Picking the points, ξi, in Rk is a matter of deciding how large the model is to be. For each point, another basis function has to be employed. Note that making the model too large is as ineffective as making it too small. For k = 1, the ξi lie spaced evenly along a line segment formed by the range of expected values of f(x) ∈ [f(x)min, f(x)max] plus a zone ρ = some constant. The distance between points is Δ <= 1/(2β). β > 0 is less than the maximum frequency component (in the FFT sense) used to estimate F(x). Thus, the higher the meaningful frequency content, the more node points are needed. Judgement has to be used here.
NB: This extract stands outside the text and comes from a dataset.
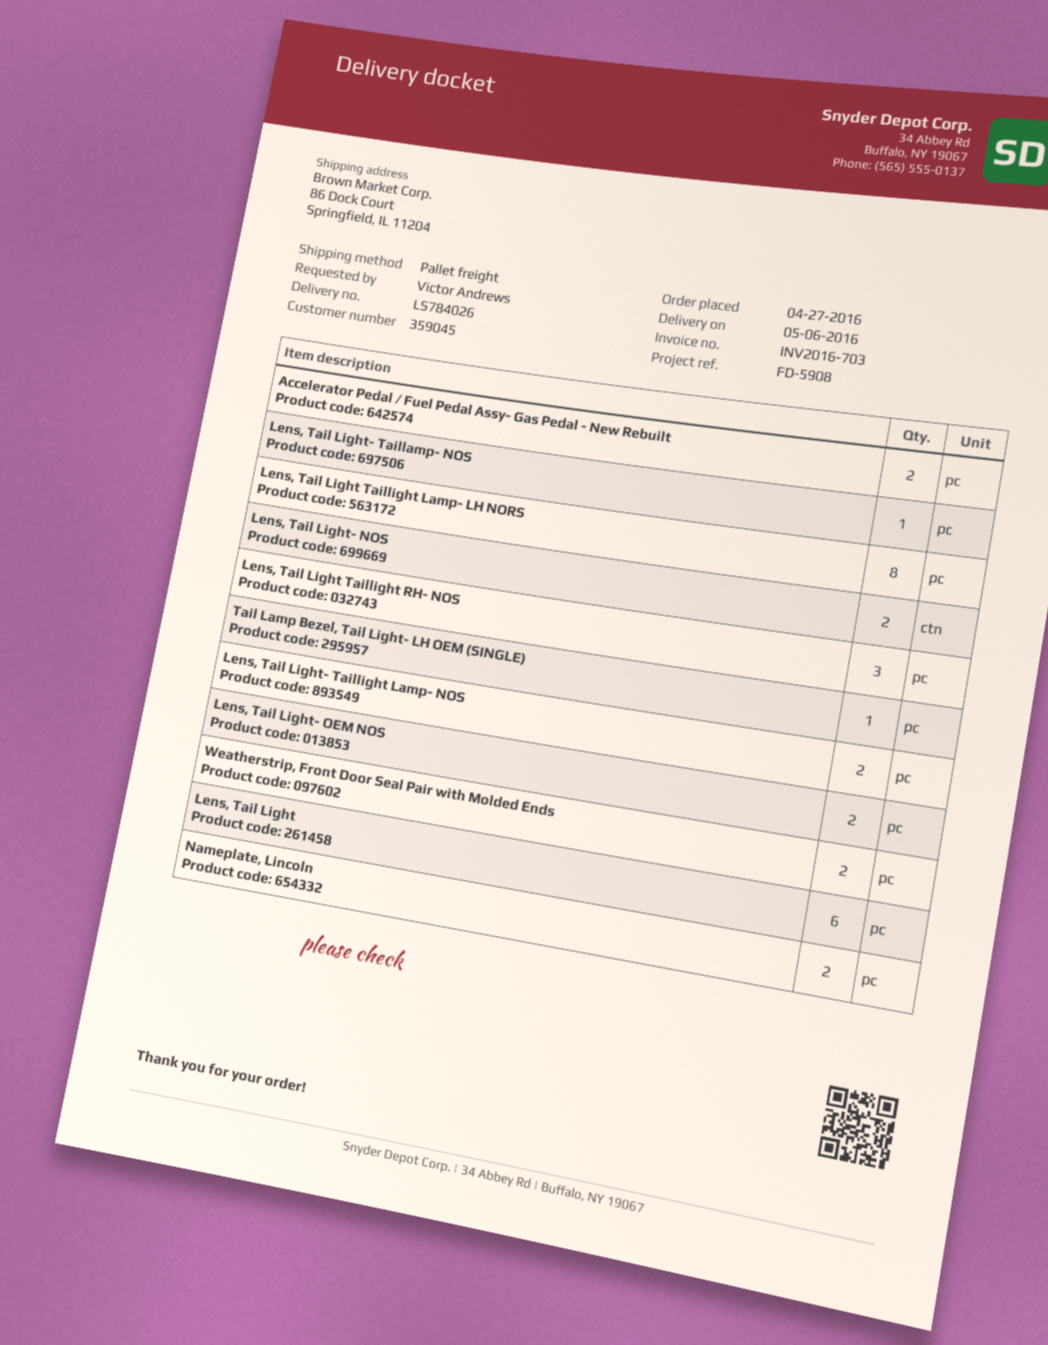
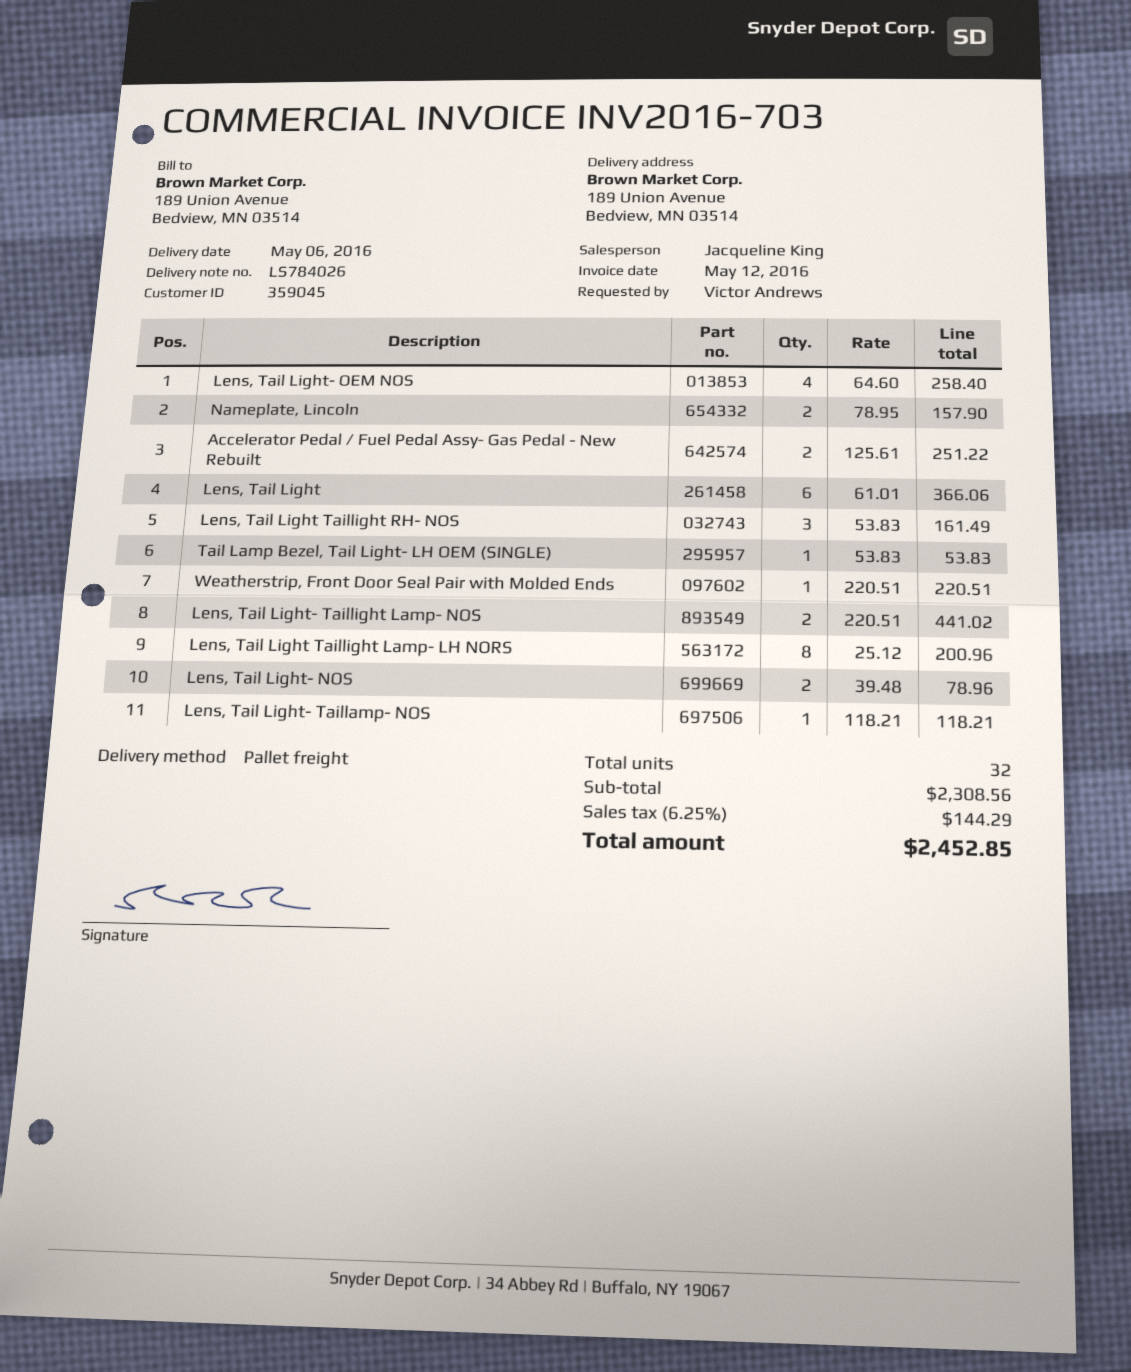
ship to: 86 Dock Court, Springfield, IL 11204 -> 189 Union Avenue, Bedview, MN 03514
Lens, Tail Light- OEM NOS: 2 -> 4
Weatherstrip, Front Door Seal Pair with Molded Ends: 2 -> 1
One does not want to attempt to model the high- frequency "noise", just capture the meaningful parts of the signal. On the other hand, if the scene is truly very robust, a sufficiently large number nodes are needed to resolve the components. We have found that choosing the number of nodes to use is not a delicate affair.
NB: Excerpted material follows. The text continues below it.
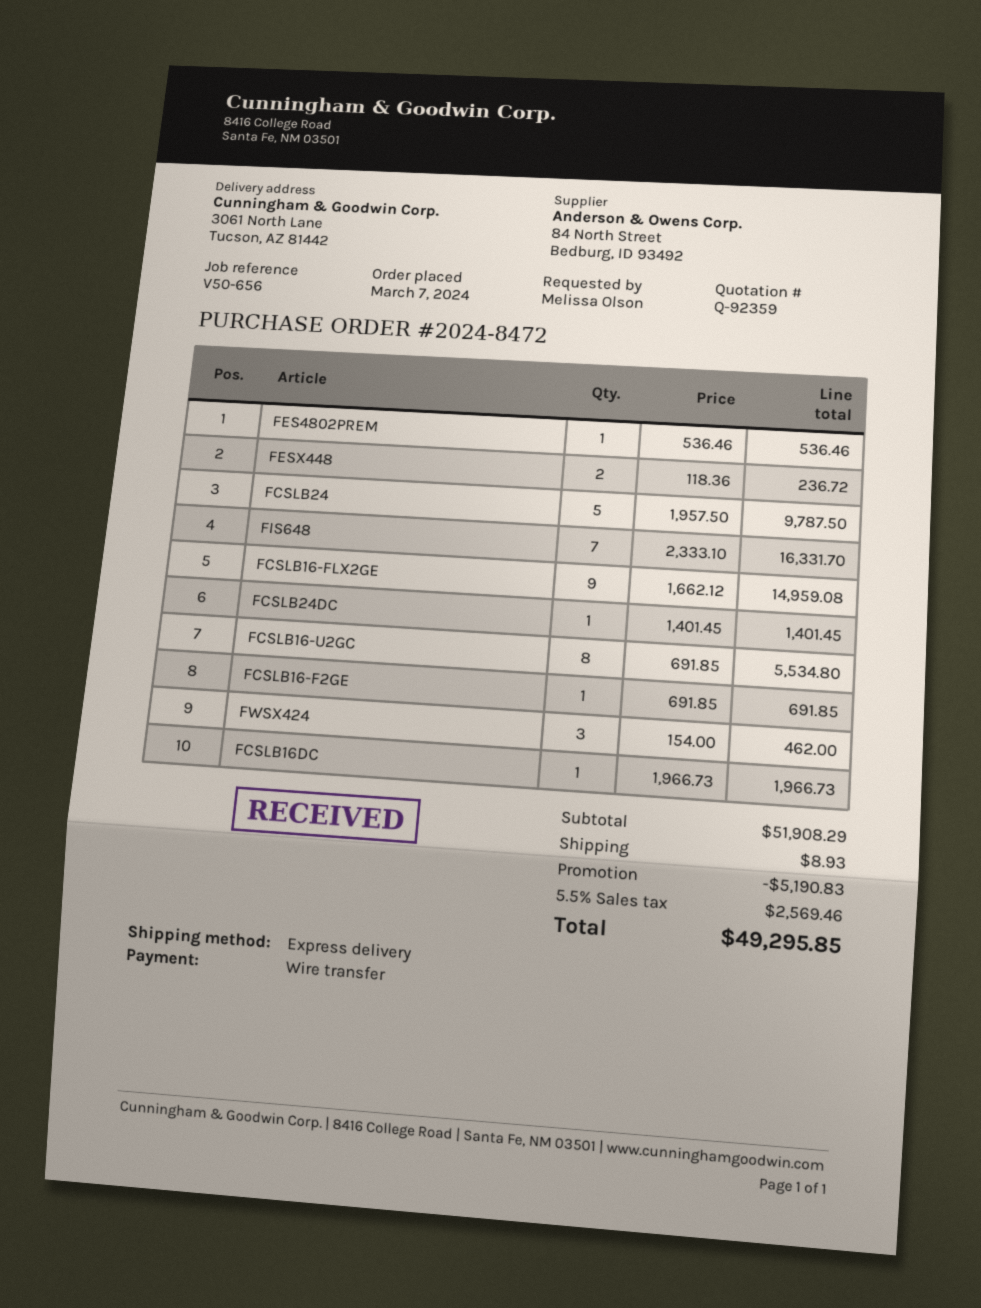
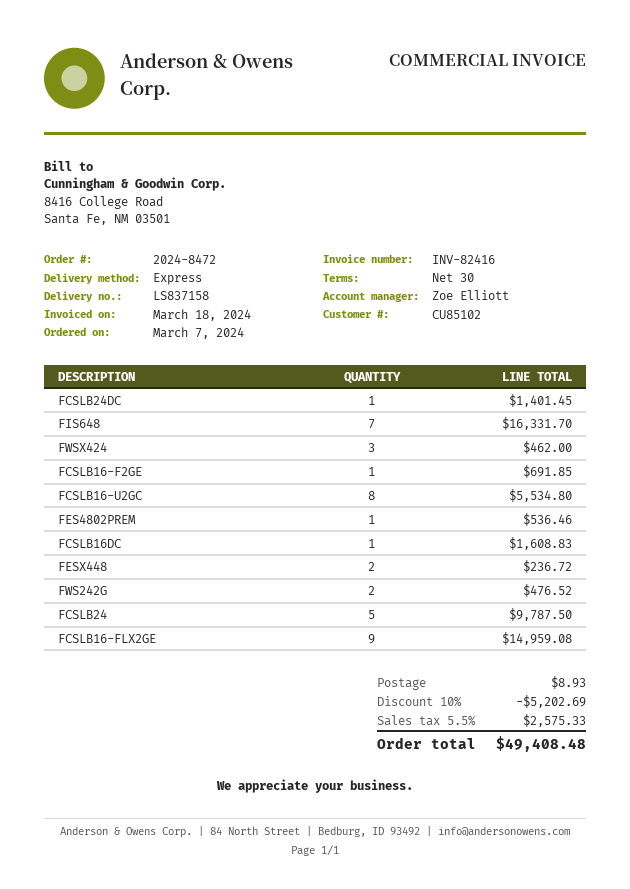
FCSLB16DC: 1 for 1966.73 -> 1 for 1608.83
FWS242G: none -> 2 for 476.52
discount: 5190.83 -> 5202.69
tax: 5.5% = 2569.46 -> 5.5% = 2575.33
total: 49295.85 -> 49408.48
For small k, a good rule of thumb uses $\sigma_i^2 = \pi \beta^2$, making the variance the same constant for all node points. Another $\delta^2 = 1/(8\sigma^2)$. Our empirical approach has been to choose a number of nodes and calculate the other values from there. As our technique improves, our means of choosing the number of nodes should also improve.

The final point is how to initialize and evolve the output weights. Let f(x)t be the function approximation due to sample x received at time t.

$f(x)_t = \sum_{i=1}^{n} [c_{i[t-1]} g_i (x_t,\xi_i)]$

Updating the output weight, ci[t - 1], due to f(x)t yields cit.

$c_{it} = c_{i[t-1]} - K_t \epsilon_{at}g_i(x_t, \xi_i)$

We have found it best to initialize all ci[t = 0] to a constant between 0 and 1, non-inclusive. (This range was chosen via experiment.) Now let εt = (f(x)t – F(x)t). This is the prediction error, the difference between the estimated function result and the actual function result. The estimation is performed before the arrival of the actual result.

$\epsilon_{at} = \epsilon_t - \Phi sat (\epsilon_t / \Phi)$

sat(z) = z if |z| <= 1 and sgn(z) otherwise

sgn(z) = -1 if z < 0 and +1 otherwise

Φ is the minimum expected error

What this formula says is that the network's output weights are not updated if the prediction error is less than the minimum expected error. Intruder's are postulated when the system is in operational mode and the prediction error is sufficiently large.

$K_t = \frac{G}{\sum_{i=1}^{n}g_i(x_t, \xi_i)^2}$

Kt is the adaptation gain. The theory requires G < 2.

Empirically, we have found that G = 0.1 works well. Kt must always be positive.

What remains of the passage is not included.